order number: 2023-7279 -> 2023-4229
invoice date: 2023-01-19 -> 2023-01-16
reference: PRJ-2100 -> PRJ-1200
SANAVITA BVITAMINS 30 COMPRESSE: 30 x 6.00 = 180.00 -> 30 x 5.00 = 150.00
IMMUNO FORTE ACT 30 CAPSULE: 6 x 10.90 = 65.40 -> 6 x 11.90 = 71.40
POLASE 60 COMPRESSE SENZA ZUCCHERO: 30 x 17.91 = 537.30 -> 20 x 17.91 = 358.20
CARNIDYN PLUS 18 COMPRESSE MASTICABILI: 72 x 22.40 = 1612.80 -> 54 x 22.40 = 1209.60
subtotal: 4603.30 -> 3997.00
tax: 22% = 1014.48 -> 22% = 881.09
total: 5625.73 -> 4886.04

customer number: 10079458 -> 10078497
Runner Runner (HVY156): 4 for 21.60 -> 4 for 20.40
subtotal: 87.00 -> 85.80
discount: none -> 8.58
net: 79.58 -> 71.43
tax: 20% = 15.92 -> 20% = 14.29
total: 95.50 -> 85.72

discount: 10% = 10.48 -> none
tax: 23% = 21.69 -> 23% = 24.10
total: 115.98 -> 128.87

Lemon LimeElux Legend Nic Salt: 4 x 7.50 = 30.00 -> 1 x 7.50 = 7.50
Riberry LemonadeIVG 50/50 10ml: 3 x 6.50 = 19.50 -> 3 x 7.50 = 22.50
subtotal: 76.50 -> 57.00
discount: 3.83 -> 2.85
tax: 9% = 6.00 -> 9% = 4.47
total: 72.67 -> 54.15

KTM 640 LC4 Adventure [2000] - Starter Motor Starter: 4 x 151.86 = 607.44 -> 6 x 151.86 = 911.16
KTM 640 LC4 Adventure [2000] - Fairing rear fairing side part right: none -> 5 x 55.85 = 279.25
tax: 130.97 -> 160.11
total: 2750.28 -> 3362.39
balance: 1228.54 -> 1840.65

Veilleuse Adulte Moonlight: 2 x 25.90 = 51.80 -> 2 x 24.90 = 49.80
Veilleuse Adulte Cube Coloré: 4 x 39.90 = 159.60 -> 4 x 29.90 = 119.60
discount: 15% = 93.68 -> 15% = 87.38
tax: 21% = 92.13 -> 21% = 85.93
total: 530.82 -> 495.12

━━━━━━

### WORK TO COMPLETE
Every line that holds the word "COMPRESSE" should be copied from the records above.

### SOLUTION TO THIS TASK
SANAVITA BVITAMINS 30 COMPRESSE: 30 x 6.00 = 180.00 -> 30 x 5.00 = 150.00
POLASE 60 COMPRESSE SENZA ZUCCHERO: 30 x 17.91 = 537.30 -> 20 x 17.91 = 358.20
CARNIDYN PLUS 18 COMPRESSE MASTICABILI: 72 x 22.40 = 1612.80 -> 54 x 22.40 = 1209.60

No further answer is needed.